Wirtschaftsnachrichten für Ärzte | ARZT & WIRTSCHAFT
Praxisführung

Bis zur Vertragsunterschrift war der Ausbildungsplatz noch heiß begehrt – doch am ersten Arbeitstag bleibt der Platz leer. Dieses Phänomen, „Ghosting“ genannt, nimmt zu: Laut dem Institut für Arbeitsmarkt- und Berufsforschung (IAB) meldeten 2023 bereits 27 Prozent der Betriebe mit unbesetzten Ausbildungsplätzen, dass ihnen zugesagte Bewerberinnen und Bewerber wieder abgesprungen sind. Einige von diesen scheuen das offene Absagegespräch, andere sichern sich durch Mehrfachverträge Optionen – und melden sich aus Bequemlichkeit nicht mehr. Gerade kleine Praxen trifft das hart: Neben organisatorischem Aufwand gehen Zeit und Geld verloren, oft bleibt die Stelle bis zum nächsten Jahr unbesetzt. Entscheidend ist daher die Phase zwischen Vertragsunterzeichnung und Arbeitsbeginn.

Gutes Onboarding nimmt Ängste

Ab Vertragsunterzeichnung sollte der Kontakt aktiv gepflegt werden – etwa mit Willkommens-E-Mails, Einladungen zu Praxis- und Teamevents oder einem Termin für die Berufskleidung. Ein strukturierter Start mit Einführungstagen, festen Ansprechpartnern und klar definierten Einarbeitungsschritten beugt Überforderung und Ängsten vor. Praxisanleitende begleiten die neuen Mitarbeitenden fachlich und fördern ihre soziale Integration. Ein Einarbeitungsplan mit Meilensteinen, ein Überblick über Abläufe und Verantwortlichkeiten sowie die frühe Einbindung in reale Arbeitsprozesse, ergänzt um geschützte Lernphasen, erleichtern ebenfalls den Einstieg und geben Sicherheit. 

Bewusstsein für Wertewandel

Gezieltes Onboarding stärkt von Beginn an die Zugehörigkeit und Verbindlichkeit. Das kommt dem Wertewandel entgegen. Frei nach dem Motto „Lieber arbeitslos als unglücklich“ steht für viele Angehörige der Generation Z die Lebensqualität an erster Stelle, wie eine Studie des Personaldienstleisters Randstad belegt.
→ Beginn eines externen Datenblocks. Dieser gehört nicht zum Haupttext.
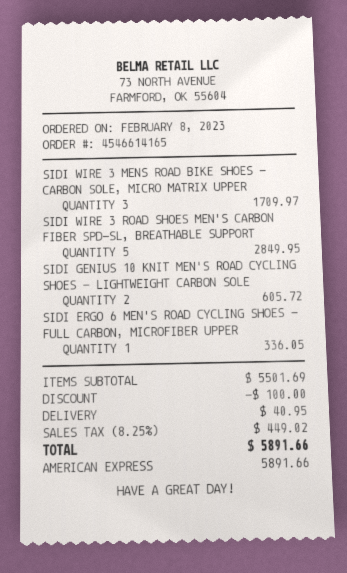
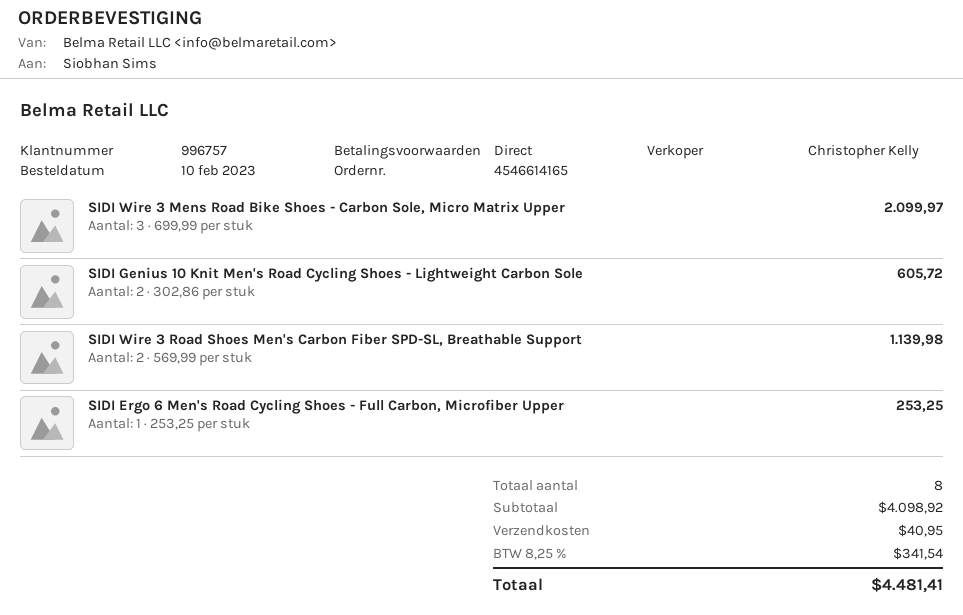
order date: 2023-02-08 -> 2023-02-10
SIDI WIRE 3 MENS ROAD BIKE SHOES - CARBON SOLE, MICRO MATRIX UPPER: 3 for 1709.97 -> 3 for 2099.97
SIDI WIRE 3 ROAD SHOES MEN'S CARBON FIBER SPD-SL, BREATHABLE SUPPORT: 5 for 2849.95 -> 2 for 1139.98
SIDI ERGO 6 MEN'S ROAD CYCLING SHOES - FULL CARBON, MICROFIBER UPPER: 1 for 336.05 -> 1 for 253.25
subtotal: 5501.69 -> 4098.92
discount: 100.00 -> none
tax: 8.25% = 449.02 -> 8.25% = 341.54
total: 5891.66 -> 4481.41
Jüngere Arbeitnehmende wünschen sich, dass die Arbeit zu ihnen passt. Dabei spielt die Sorge um das eigene psychische Wohlergehen eine Rolle, nicht unbegründet, wie eine Umfrage der britischen Resolution Foundation belegt. Demnach zeigt rund ein Drittel der in ihrer Jugend krisengebeutelten 18- bis 24-Jährigen Anzeichen einer psychischen Erkrankung – ein erheblicher Anstieg gegenüber früheren Jahrzehnten.

Eine Untersuchung der Hamburger Hochschule für Angewandte Wissenschaften (HAW) unterstreicht, dass eine Dysbalance in der Work-Life-Balance bei der Generation Z deutlich mit Stress, Angst und depressiven Symptomen einhergeht.

Job als Lebenswelt

Mehr als die Hälfte der Gen Z (56 %) würde laut Randstad-Studie den Job kündigen, wenn dieser das Privatleben spürbar beeinträchtigt. Ein Mentoring zur Integration der Lebensbereiche kann somit ebenfalls Bindung schaffen. Zudem lehnt jeder Zweite eine Stelle ab, wenn das Unternehmen nicht zu den eigenen sozialen oder ökologischen Überzeugungen passt. Ein Hinweis auf die Praxisphilosophie kann also auch einen Unterschied machen.

Fehlen bei der Ausbildung Betreuung, Team-Einbindung, Wertschätzung oder klare Aufgaben, steigt laut Bundes­institut für Berufsbildung (BIBB) das Abbruchrisiko — ebenso bei Über- oder Unterforderung und schlechtem Betriebsklima. 55 Prozent der Azubis erhalten laut Deutschem Gewerkschaftsbund Jugend seltener als einmal pro Monat oder nie persönliches Feedback — ein leicht zu verbessernder Faktor.